(Beginning of DATA SHOWN)

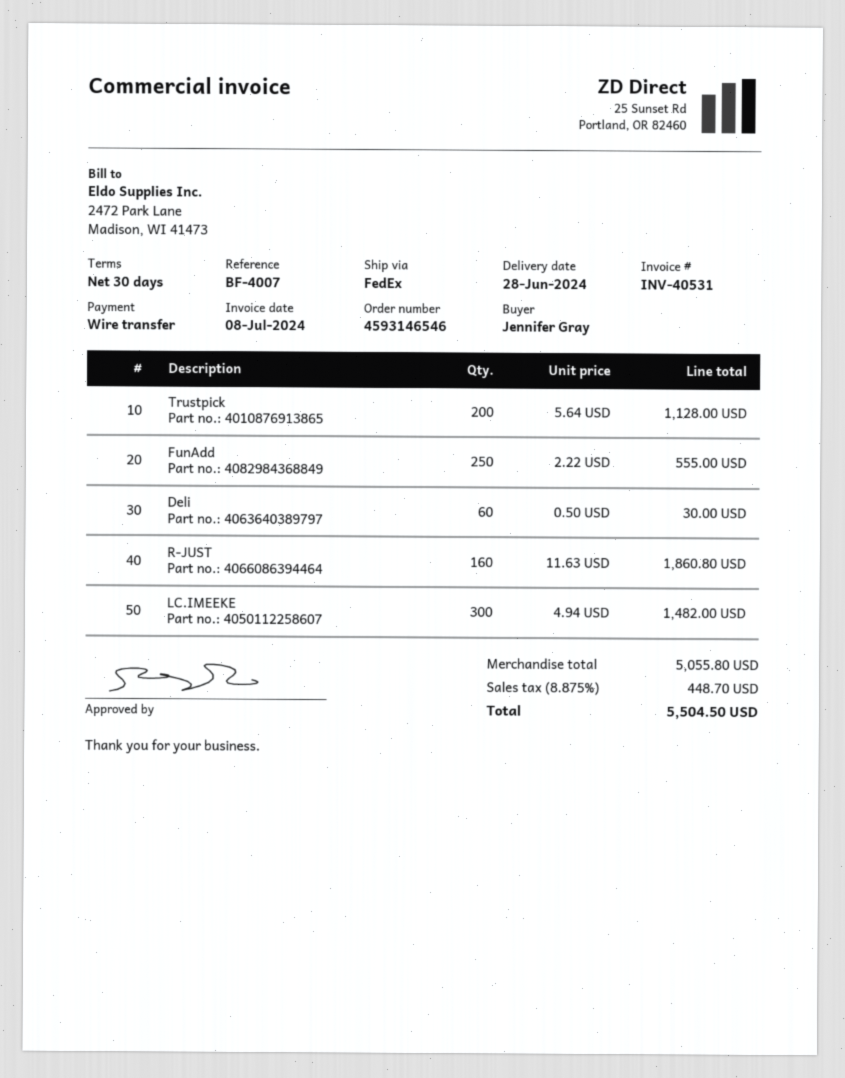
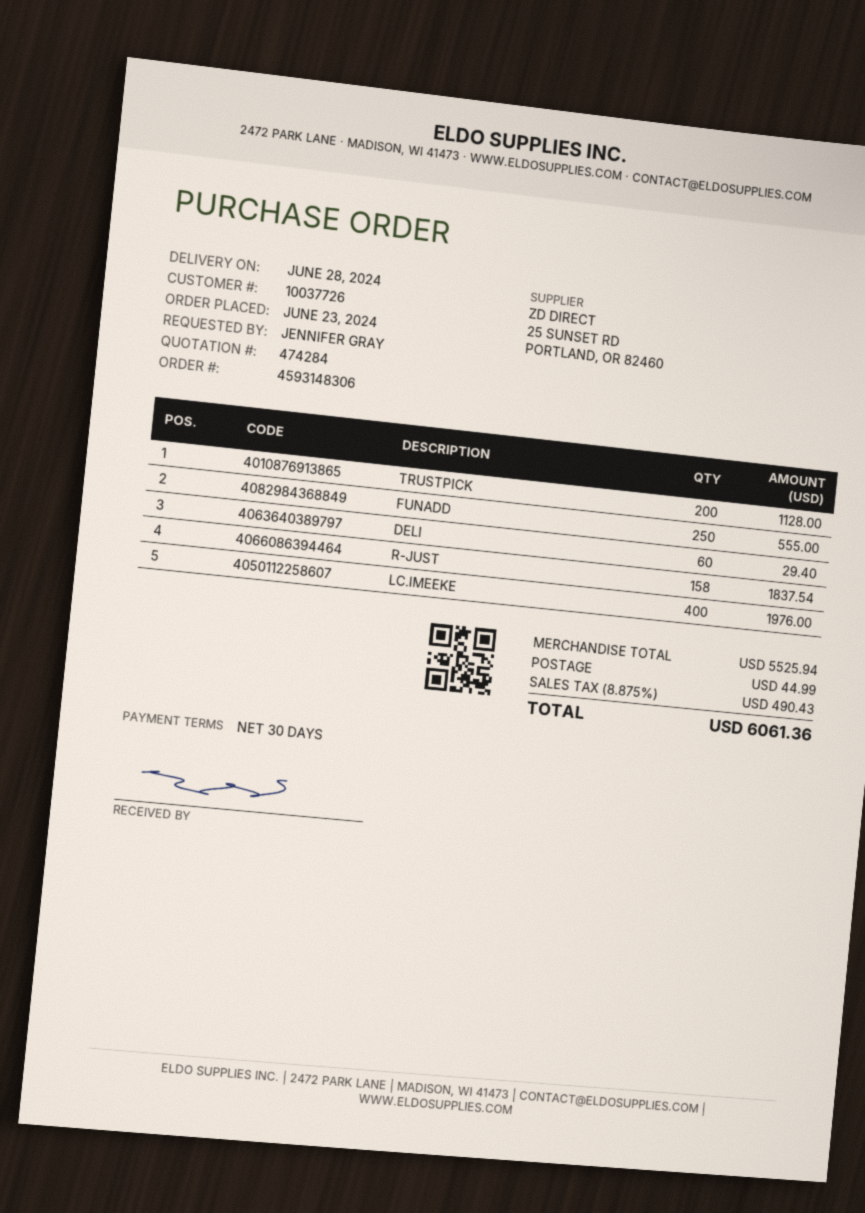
order number: 4593146546 -> 4593148306
Deli: 60 for 30.00 -> 60 for 29.40
R-JUST: 160 for 1860.80 -> 158 for 1837.54
LC.IMEEKE: 300 for 1482.00 -> 400 for 1976.00
subtotal: 5055.80 -> 5525.94
shipping: none -> 44.99
tax: 8.875% = 448.70 -> 8.875% = 490.43
total: 5504.50 -> 6061.36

(End of DATA SHOWN)

**GOAL OF THE EXERCISE:**
Leaving out the pictures, return the records exactly as given.

**ANSWER TO THE EXERCISE:**
order number: 4593146546 -> 4593148306
Deli: 60 for 30.00 -> 60 for 29.40
R-JUST: 160 for 1860.80 -> 158 for 1837.54
LC.IMEEKE: 300 for 1482.00 -> 400 for 1976.00
subtotal: 5055.80 -> 5525.94
shipping: none -> 44.99
tax: 8.875% = 448.70 -> 8.875% = 490.43
total: 5504.50 -> 6061.36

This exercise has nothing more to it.